В. Б. Бертенсон. Листки из воспоминаний
Говорят, что Петр Ильич был мизантроп. Так ли это?
Правда, он избегал людей и лучше всего чувствовал себя в одиночестве, и это до такой степени, что даже такие близкие его сердцу люди, как сестра и братья, бывали ему в тягость и в некоторые периоды он по временам был счастлив тогда, когда, кроме слуг, при нем никого не было.

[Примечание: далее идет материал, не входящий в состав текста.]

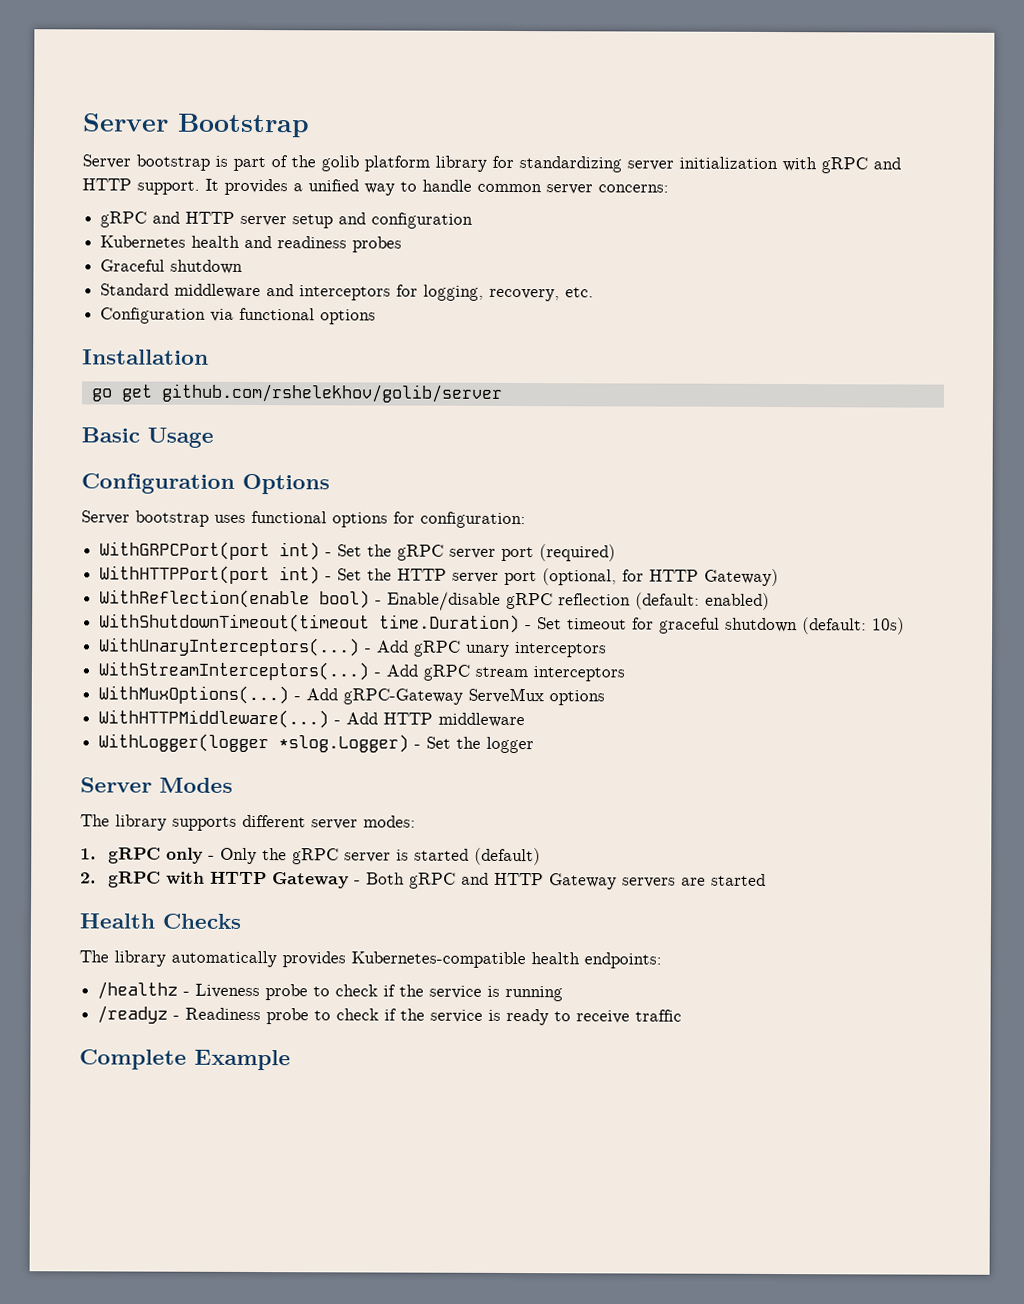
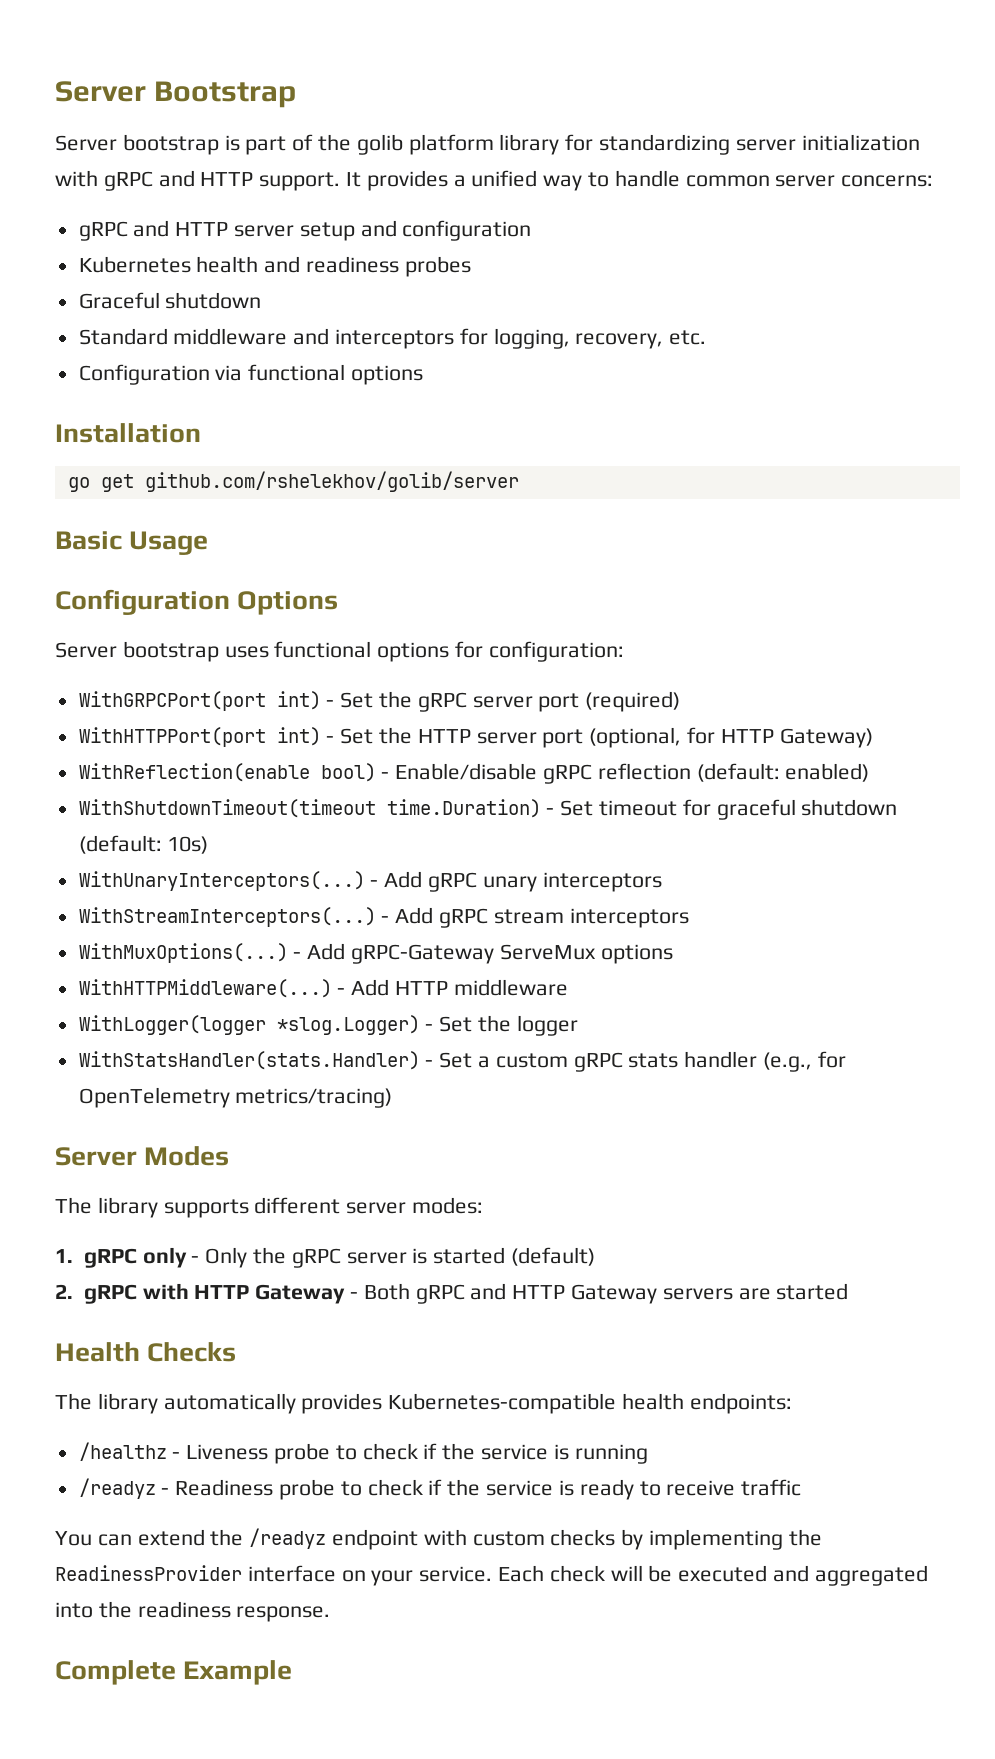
+ WithStatsHandler(stats.Handler) - Set a custom gRPC stats handler (e.g., for OpenTelemetry metrics/tracing)
+ You can extend the /readyz endpoint with custom checks by implementing the ReadinessProvider interface on your service. Each check will be executed and aggregated into the readiness response.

Правда, всякий человек, нарушивший его правильный строй жизни и вторгавшийся к нему без спроса, был ему «личный враг». Правда, в особенности во время артистических триумфов за границей и в русских столицах, по рассказам очевидцев, «удрать» от поклонников и спрятаться от друзей было заветнейшим и непрестанным его желанием.

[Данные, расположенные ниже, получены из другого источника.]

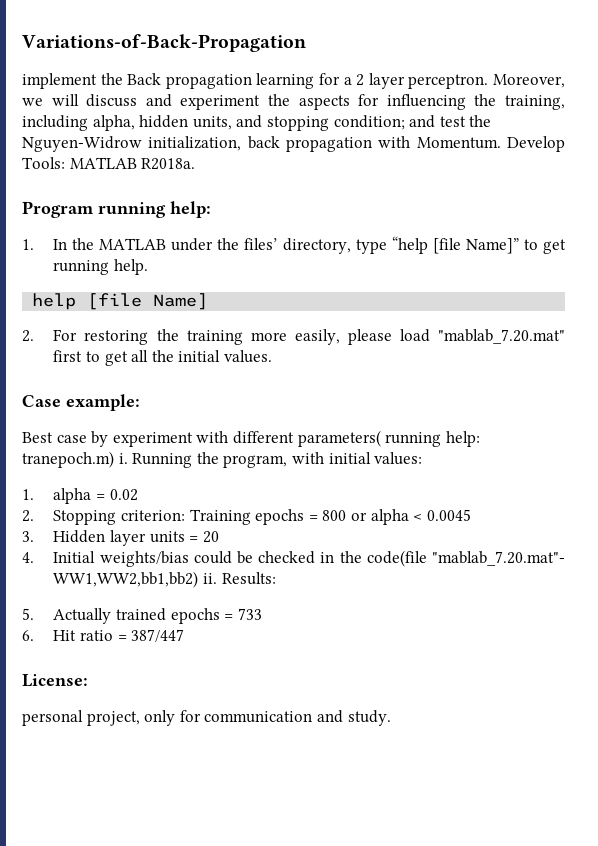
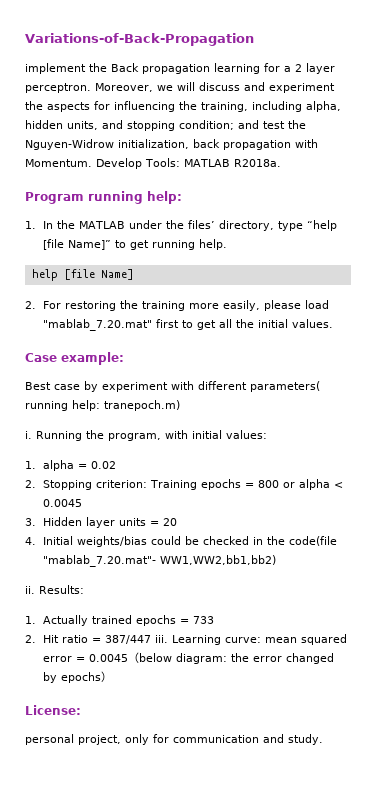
- Best case by experiment with different parameters( running help: tranepoch.m) i.
+ Best case by experiment with different parameters( running help: tranepoch.m)
+ i.
- 4. Initial weights/bias could be checked in the code(file "mablab_7.20.mat"- WW1,WW2,bb1,bb2) ii.
+ 4. Initial weights/bias could be checked in the code(file "mablab_7.20.mat"- WW1,WW2,bb1,bb2)
+ ii.
- 5. Actually trained epochs = 733
+ 1. Actually trained epochs = 733
- 6. Hit ratio = 387/447
+ 2. Hit ratio = 387/447 iii. Learning curve: mean squared error = 0.0045（below diagram: the error changed by epochs）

Но все это происходило отнюдь не от нелюбви к людям, а напротив, от избытка любви к ним. Кто знаком с его биографией, тот знает, что вся его жизнь была любовь ко всему существующему; от букашки до человека, от фиалки до благоуханного и яркого творения молодого художника, всему и всем он желал блага и истинно был счастлив только, когда ему удавалось кого-нибудь осчастливить, кому-нибудь помочь и что-нибудь прекрасное поддержать.
Петр Ильич не любил лечиться и боялся докторов. Нуждался же в лечении постоянно.

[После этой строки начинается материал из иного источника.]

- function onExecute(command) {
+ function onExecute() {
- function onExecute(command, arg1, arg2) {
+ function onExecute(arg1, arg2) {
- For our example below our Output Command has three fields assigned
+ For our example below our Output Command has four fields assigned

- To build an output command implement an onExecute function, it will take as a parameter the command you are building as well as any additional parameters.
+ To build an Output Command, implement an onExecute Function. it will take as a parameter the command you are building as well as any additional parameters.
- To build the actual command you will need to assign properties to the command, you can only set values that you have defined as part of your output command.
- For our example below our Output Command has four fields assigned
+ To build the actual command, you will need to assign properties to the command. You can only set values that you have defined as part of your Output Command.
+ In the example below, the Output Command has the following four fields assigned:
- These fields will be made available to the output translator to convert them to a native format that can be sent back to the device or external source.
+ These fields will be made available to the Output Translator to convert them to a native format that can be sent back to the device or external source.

В превосходно написанной Модестом Чайковским «Жизни Петра Ильича Чайковского», к сожалению, в широких кругах у нас мало распространенной, переведенной на несколько языков (в Англии, например, капитальный этот труд вышел уже вторым изданием), есть указание, что единственный на свете врач, которого Петр Ильич не боялся и к которому обращался за советами, был я.
Болел Петр Ильич с малых лет. Основная болезнь его, крайняя нервность, проявлялась у него, по словам его братьев, не только в детстве, но и в юности.
В детстве Петр Ильич очень часто пробуждался среди ночи в истерических припадках; в зрелые же годы нервность эта выражалась у него в бессонице и в явлениях, которые он называл «удариками», то есть во внезапном пробуждении от какого-то толчка, с ощущением непреодолимого ужаса. Эти «ударики», временами повторяясь почти каждую ночь, доводили его до ненависти к постели, длившейся иногда месяцами, и тогда он засыпал не иначе, как в халате, то сидя в кресле, то прикорнув на диване.
Но главное страдание, не покидавшее его после тридцатилетнего возраста, причинял ему катар желудка, выражавшийся в постоянной изжоге и иногда в катаре кишок. В семидесятых годах он научился спасаться от изжоги при помощи соды, причем в первый раз, когда ему какой-то знакомый рекомендовал это средство, сказав, что надо положить ложку соды на стакан воды, Петр Ильич перепутал и взял полстакана соды на ложку воды...
Несмотря на плачевные результаты этой первой пробы лекарства, с тех пор нельзя было себе представить Петра Ильича без баночки с содой, без пастилок виши в кармане.
При этом, что всего удивительнее, аппетит у него всегда был превосходный при полном отсутствии всякой разборчивости в еде. Он всегда хвалил все, что ему подавали, и в поздние годы, когда жил своим хозяйством, часто призывал и осыпал похвалами своих поваров и поварих, не всегда имея на своей стороне гостей, которым оставалось только переглядываться, чтобы не противоречить и не огорчать хозяина.